Summey Orr III, a partner in the Atlanta law firm of Hartman Simons, believes industrial developers who had successful strategies to weather the recession are now reaping the dividends. We saw a fair amount of players drop out of industrial space during the recession, but as the market has come back, there are a handful of core industrial developers who have struck around and have come out really strong,” he said. “Those players have a lot of opportunities that they might not have had five years ago.”

Serving the consumer-laden Atlanta market is the Port of Savannah, a logistics gem that is undergoing a major expansion project to give it a 47-foot depth to handle post-Panamax container ships. The port region is supported by 45.3 million square feet of industrial space within a few minutes.

John Petrino, director of business development for the Georgia Ports Authority, notes that Savannah is a small city of less than 300,000 people and ships come to the Port of Savannah for one reason: the consumers in metro Atlanta.

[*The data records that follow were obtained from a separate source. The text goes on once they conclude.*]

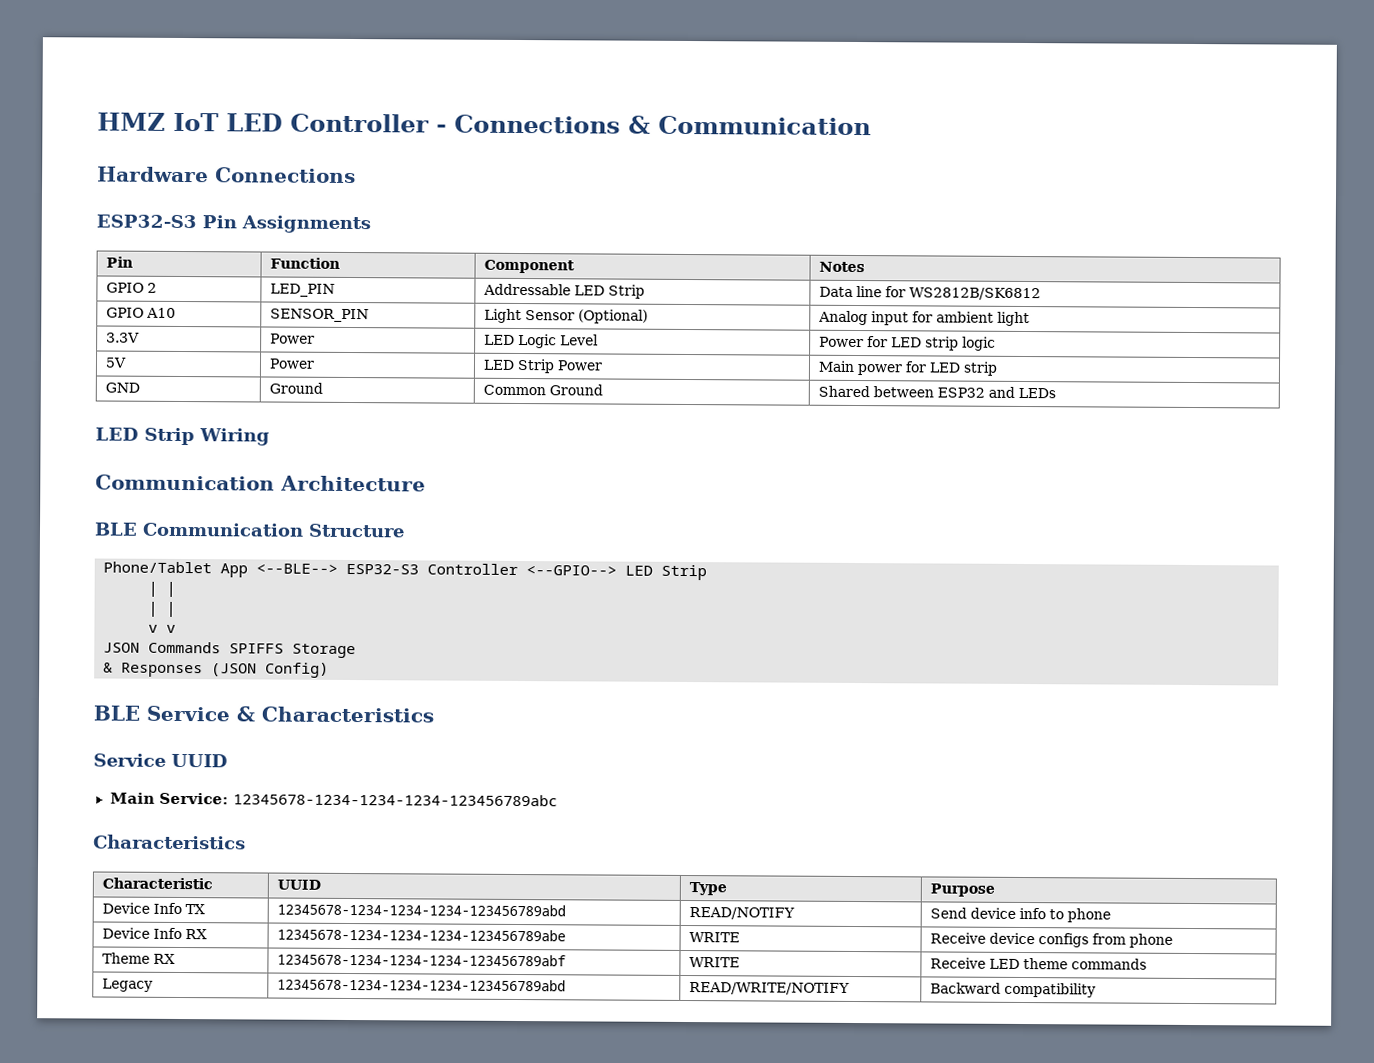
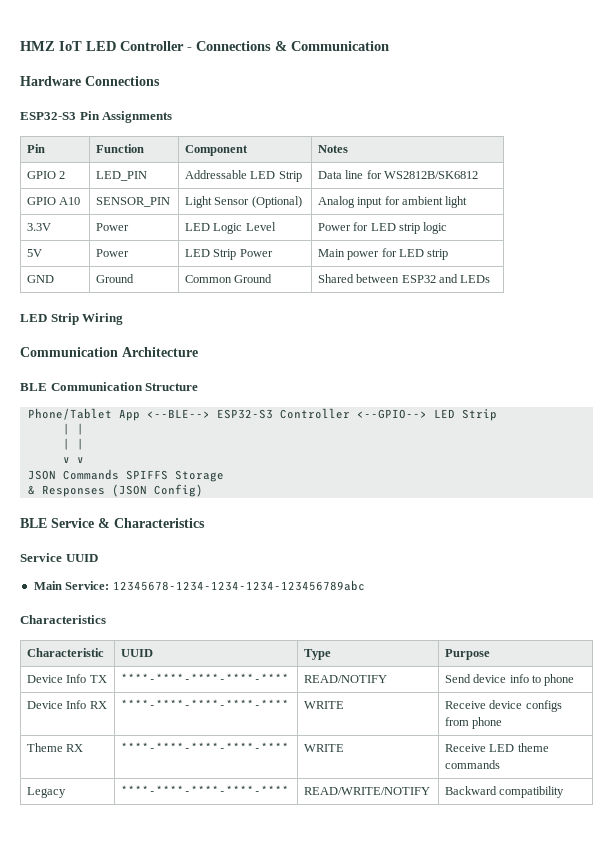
- Device Info TX | 12345678-1234-1234-1234-123456789abd | READ/NOTIFY | Send device info to phone
+ Device Info TX | ****-****-****-****-**** | READ/NOTIFY | Send device info to phone
- Device Info RX | 12345678-1234-1234-1234-123456789abe | WRITE | Receive device configs from phone
+ Device Info RX | ****-****-****-****-**** | WRITE | Receive device configs from phone
- Theme RX | 12345678-1234-1234-1234-123456789abf | WRITE | Receive LED theme commands
+ Theme RX | ****-****-****-****-**** | WRITE | Receive LED theme commands
- Legacy | 12345678-1234-1234-1234-123456789abd | READ/WRITE/NOTIFY | Backward compatibility
+ Legacy | ****-****-****-****-**** | READ/WRITE/NOTIFY | Backward compatibility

“We wouldn't be where we are without the Atlanta metro market,” Petrino says. “The vast majority of cargo still comes through the West Coast, so there is still a tremendous opportunity for the port. It's not just an Atlanta play or a Savannah play, it's a regional play.”

The port could see a significant increase in business if Georgia lands a new Volvo assembly plant. The state is said to be a finalist along with South Carolina for the proposed plant.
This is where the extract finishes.